Structured diff data

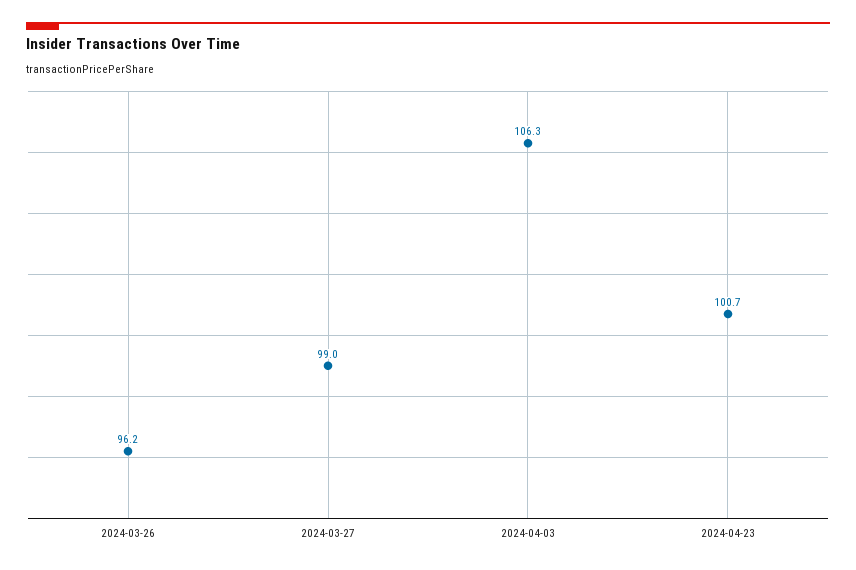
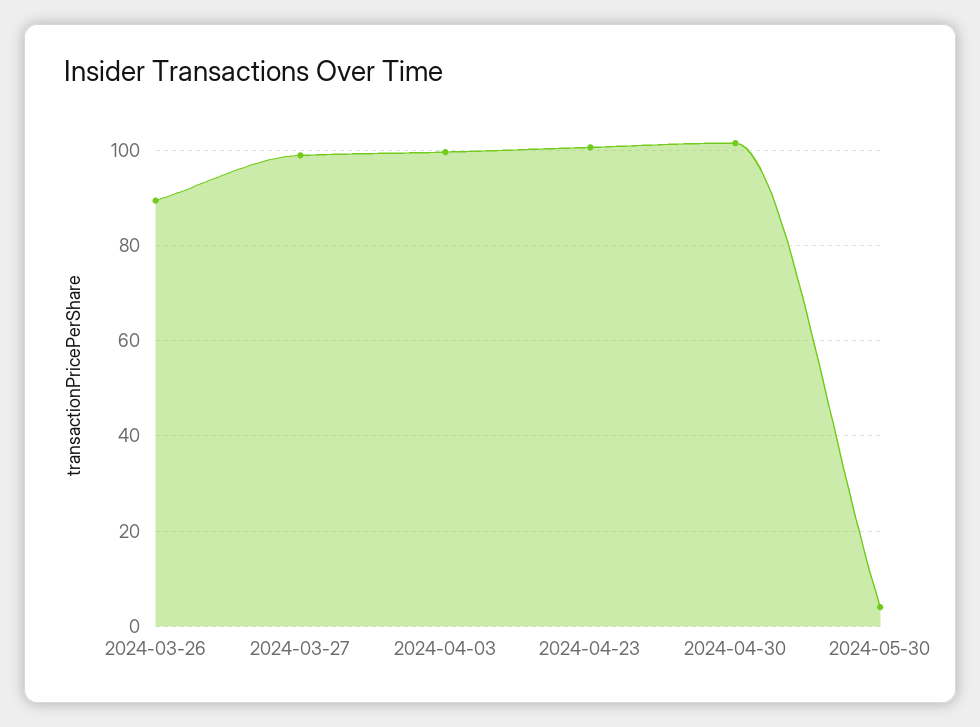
2024-03-26: 96.2 -> 90
2024-04-03: 106.3 -> 100
2024-04-30: none -> 102
2024-05-30: none -> 4

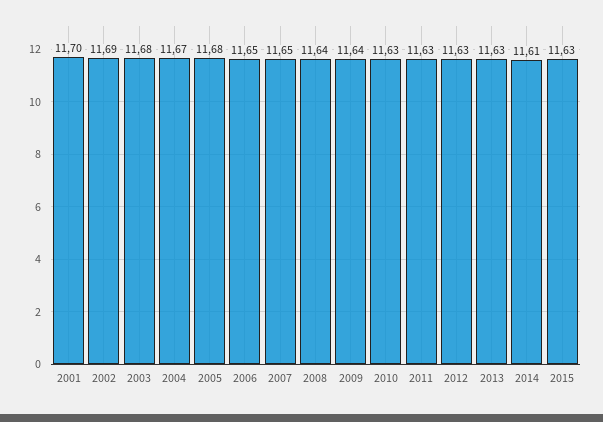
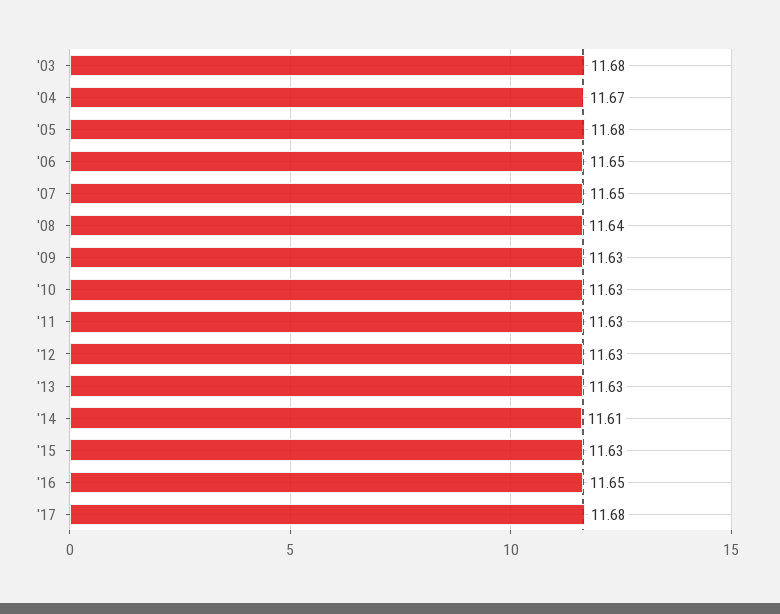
2001: 11.7 -> none
2002: 11.69 -> none
2009: 11.64 -> 11.63
'16: none -> 11.65
'17: none -> 11.68

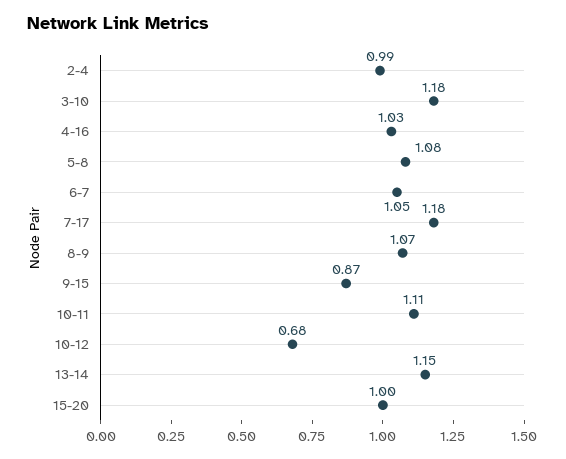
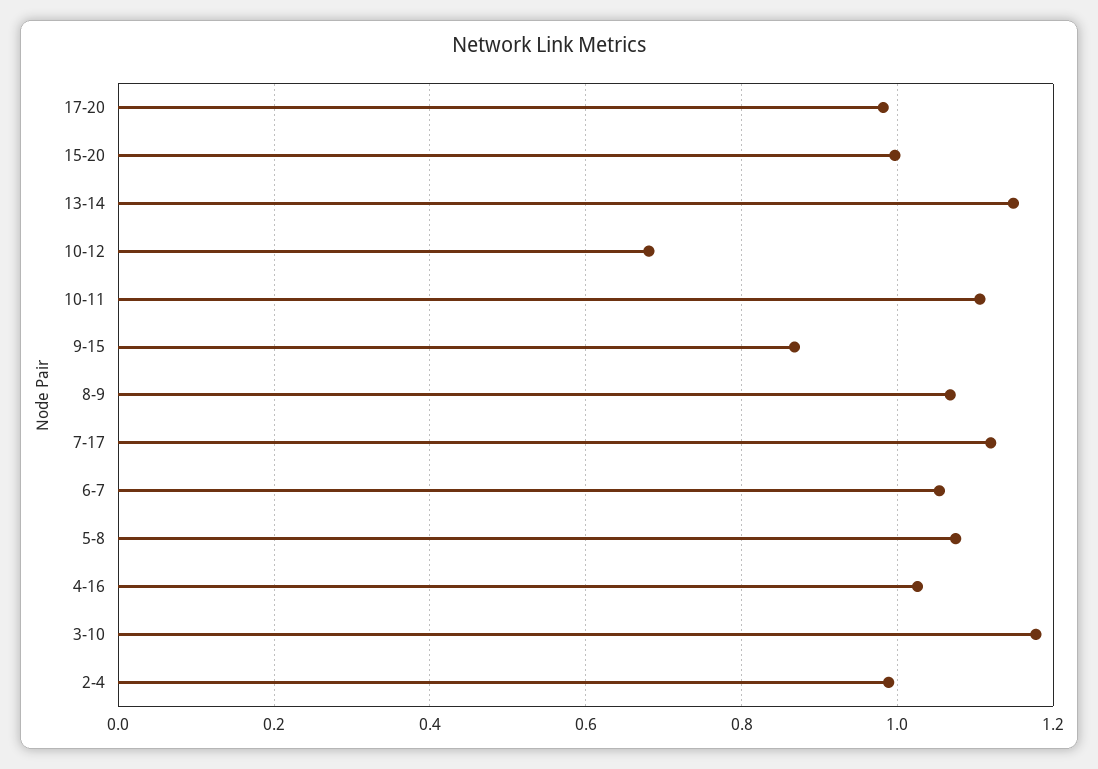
7-17: 1.18 -> 1.12
17-20: none -> 0.98

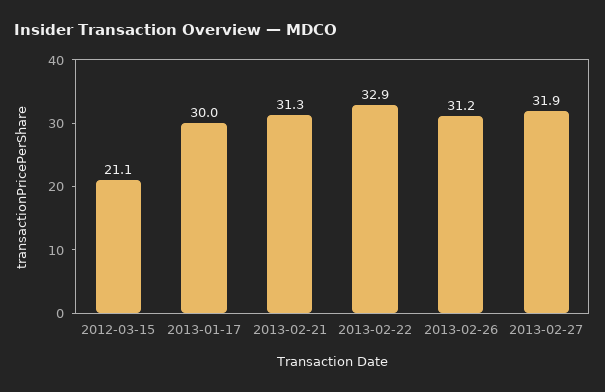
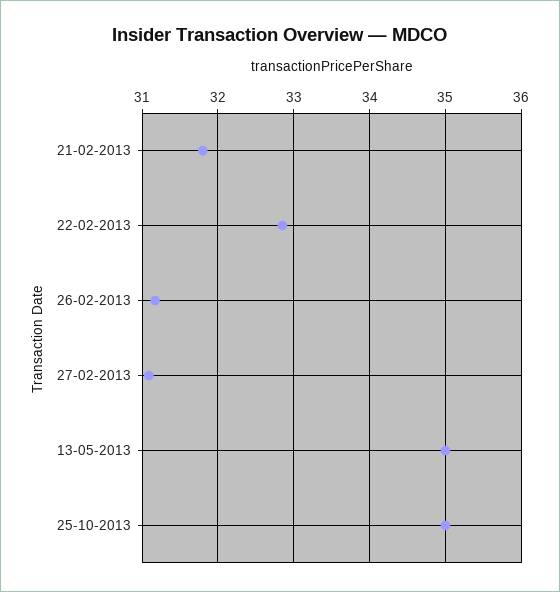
2012-03-15: 21.1 -> none
2013-01-17: 30 -> none
2013-02-21: 31.3 -> 31.8
2013-02-27: 31.9 -> 31.1
13-05-2013: none -> 35
25-10-2013: none -> 35

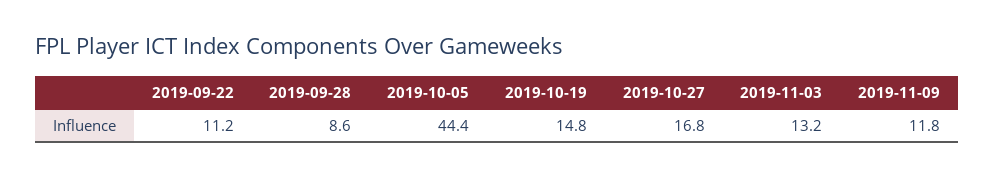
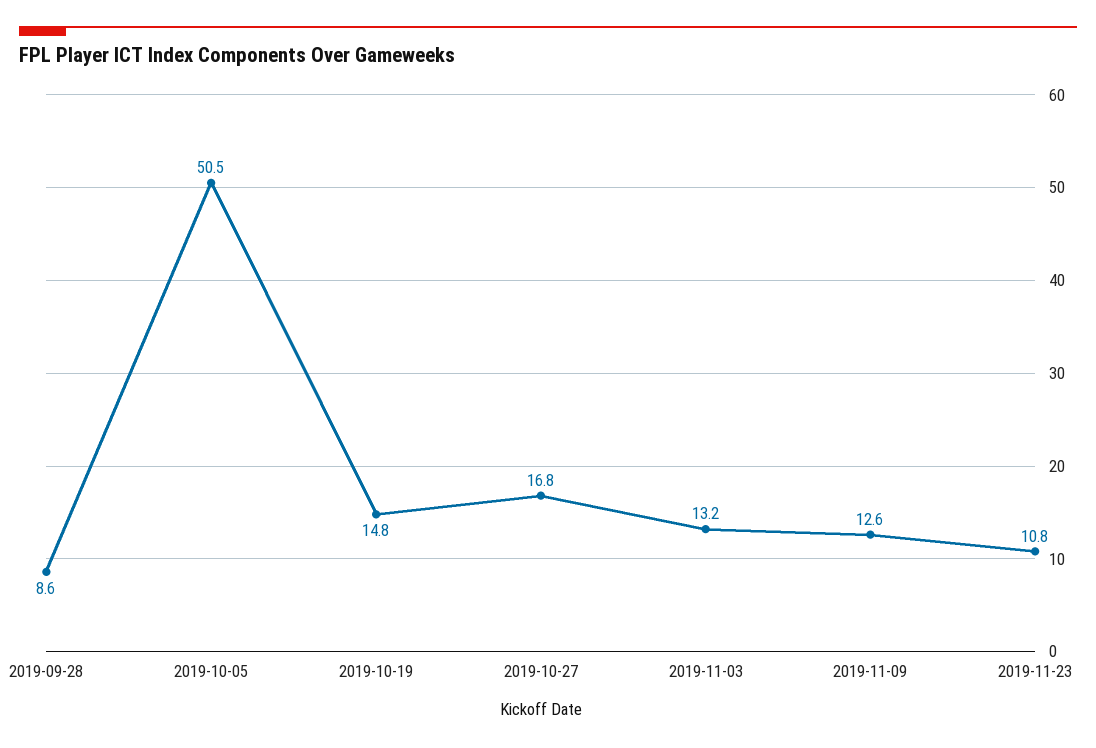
2019-09-22: 11.2 -> none
2019-10-05: 44.4 -> 50.5
2019-11-09: 11.8 -> 12.6
2019-11-23: none -> 10.8

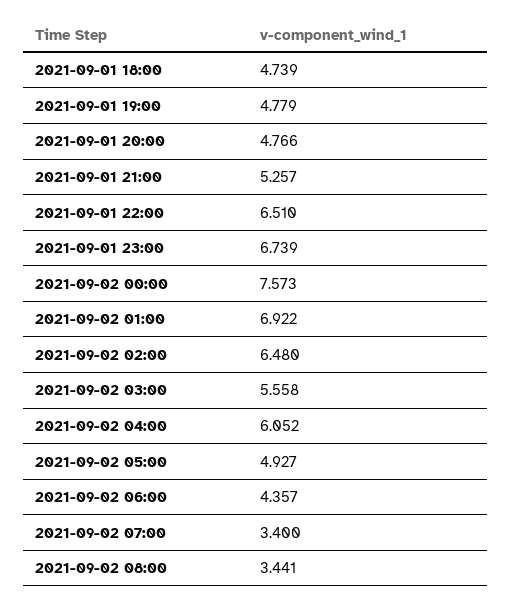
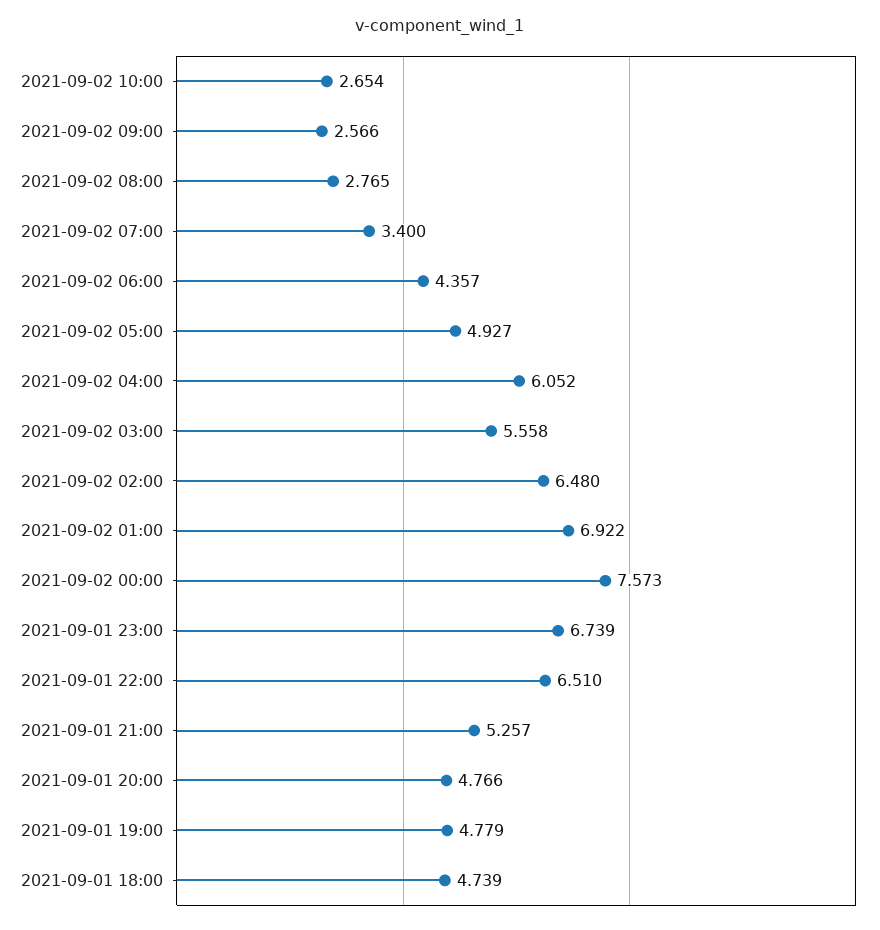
2021-09-02 08:00: 3.441 -> 2.765
2021-09-02 10:00: none -> 2.654
2021-09-02 09:00: none -> 2.566

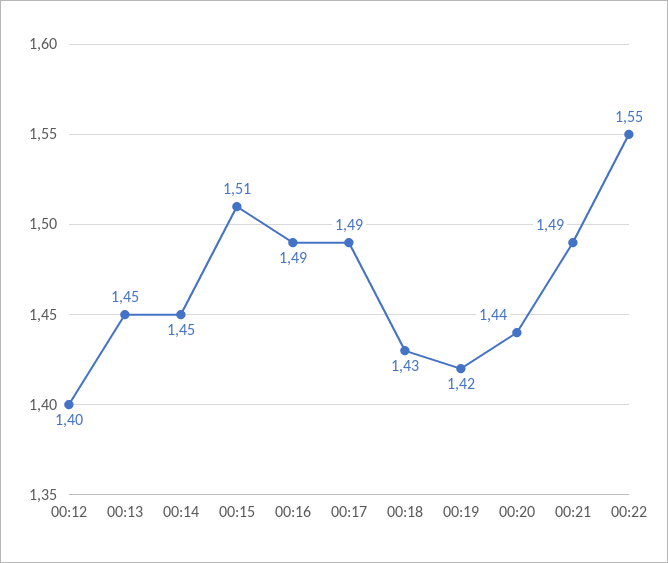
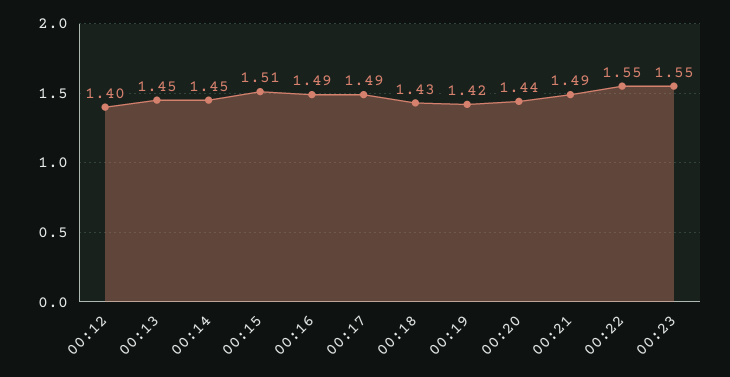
00:23: none -> 1.55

**Work required**
Retype every entry word for word, but do not carry over the pictures.

**Answer to this problem**
2024-03-26: 96.2 -> 90
2024-04-03: 106.3 -> 100
2024-04-30: none -> 102
2024-05-30: none -> 4

2001: 11.7 -> none
2002: 11.69 -> none
2009: 11.64 -> 11.63
'16: none -> 11.65
'17: none -> 11.68

7-17: 1.18 -> 1.12
17-20: none -> 0.98

2012-03-15: 21.1 -> none
2013-01-17: 30 -> none
2013-02-21: 31.3 -> 31.8
2013-02-27: 31.9 -> 31.1
13-05-2013: none -> 35
25-10-2013: none -> 35

2019-09-22: 11.2 -> none
2019-10-05: 44.4 -> 50.5
2019-11-09: 11.8 -> 12.6
2019-11-23: none -> 10.8

2021-09-02 08:00: 3.441 -> 2.765
2021-09-02 10:00: none -> 2.654
2021-09-02 09:00: none -> 2.566

00:23: none -> 1.55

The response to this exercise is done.